Work item »
Go over the data and copy out each line with "from" in it.

Data to examine »

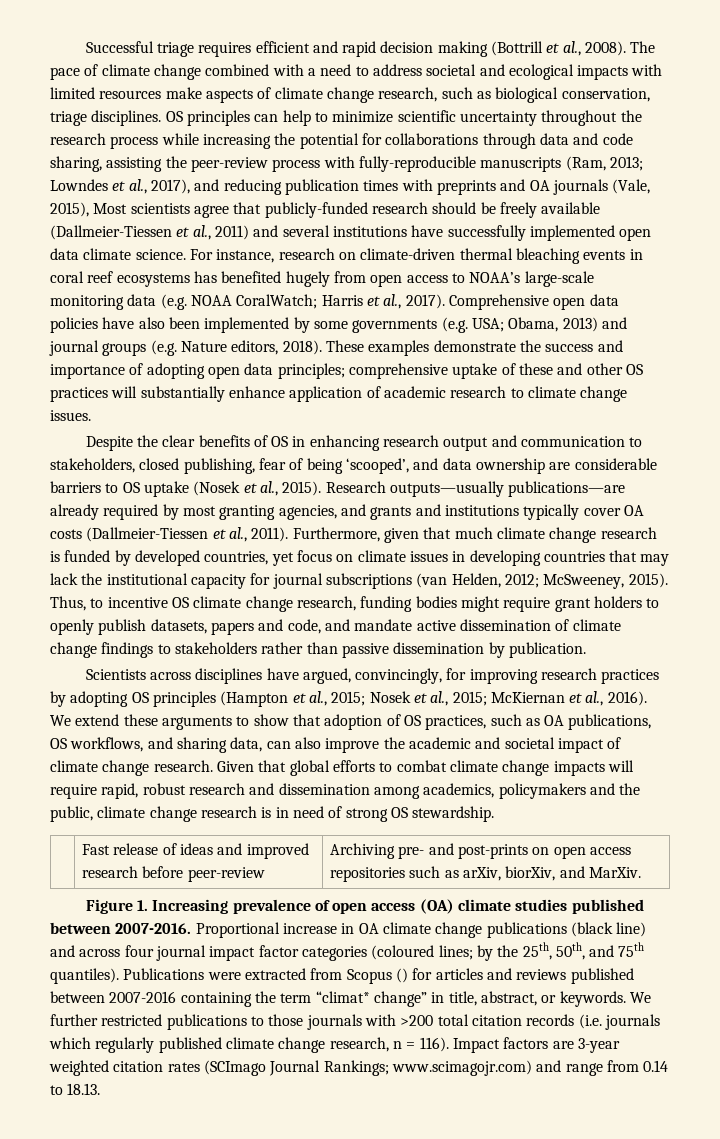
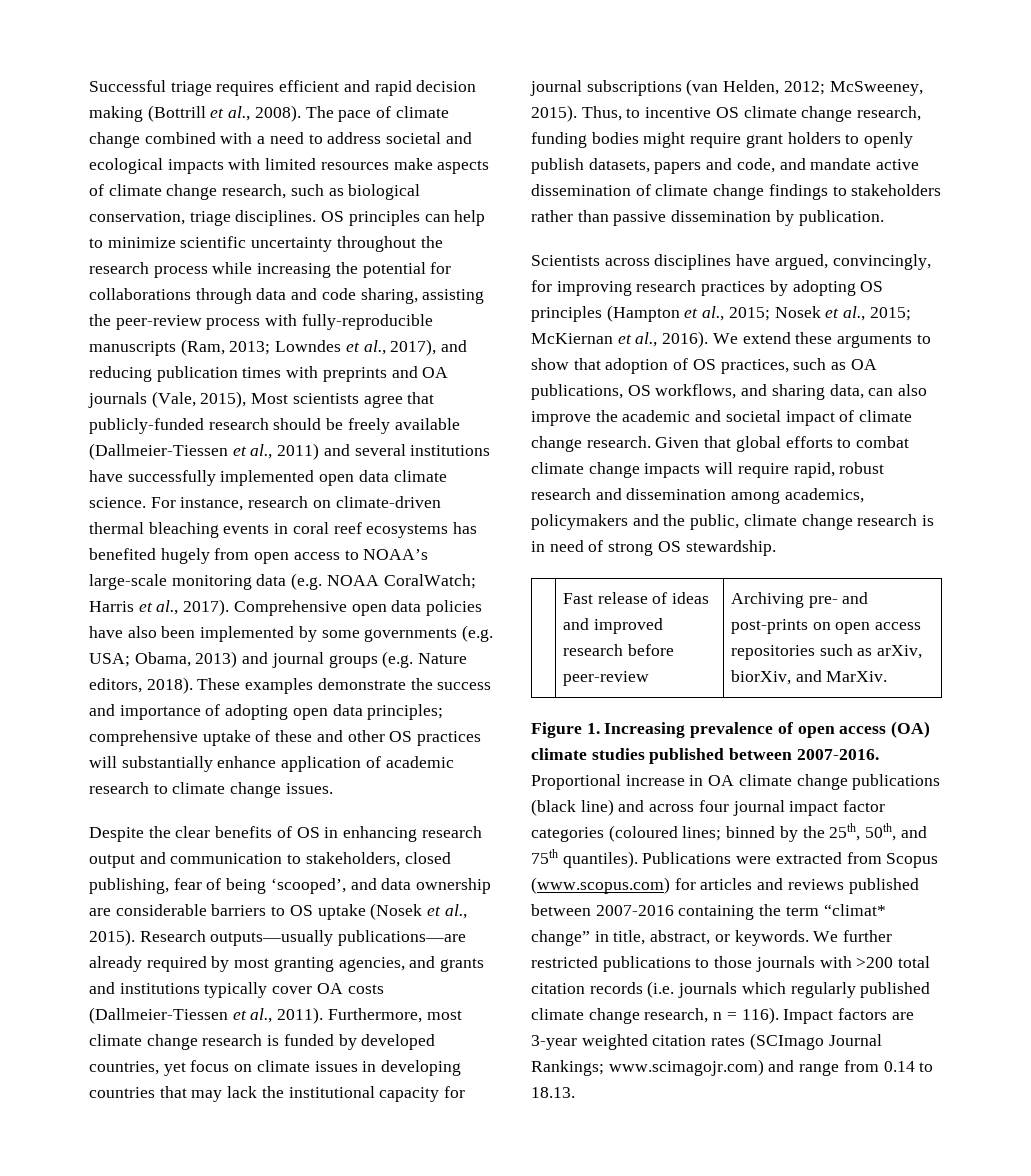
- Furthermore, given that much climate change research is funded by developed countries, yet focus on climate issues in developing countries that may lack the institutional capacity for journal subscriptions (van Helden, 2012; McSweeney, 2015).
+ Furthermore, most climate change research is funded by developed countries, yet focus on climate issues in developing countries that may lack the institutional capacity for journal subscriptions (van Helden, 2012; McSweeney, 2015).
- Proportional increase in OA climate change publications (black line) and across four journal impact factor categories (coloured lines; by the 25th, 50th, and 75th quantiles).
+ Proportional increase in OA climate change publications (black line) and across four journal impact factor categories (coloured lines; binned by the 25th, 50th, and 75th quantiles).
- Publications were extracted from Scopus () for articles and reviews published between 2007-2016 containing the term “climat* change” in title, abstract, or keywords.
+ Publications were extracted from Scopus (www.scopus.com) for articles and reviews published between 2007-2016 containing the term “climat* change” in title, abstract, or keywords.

Solution »
- Publications were extracted from Scopus () for articles and reviews published between 2007-2016 containing the term “climat* change” in title, abstract, or keywords.
+ Publications were extracted from Scopus (www.scopus.com) for articles and reviews published between 2007-2016 containing the term “climat* change” in title, abstract, or keywords.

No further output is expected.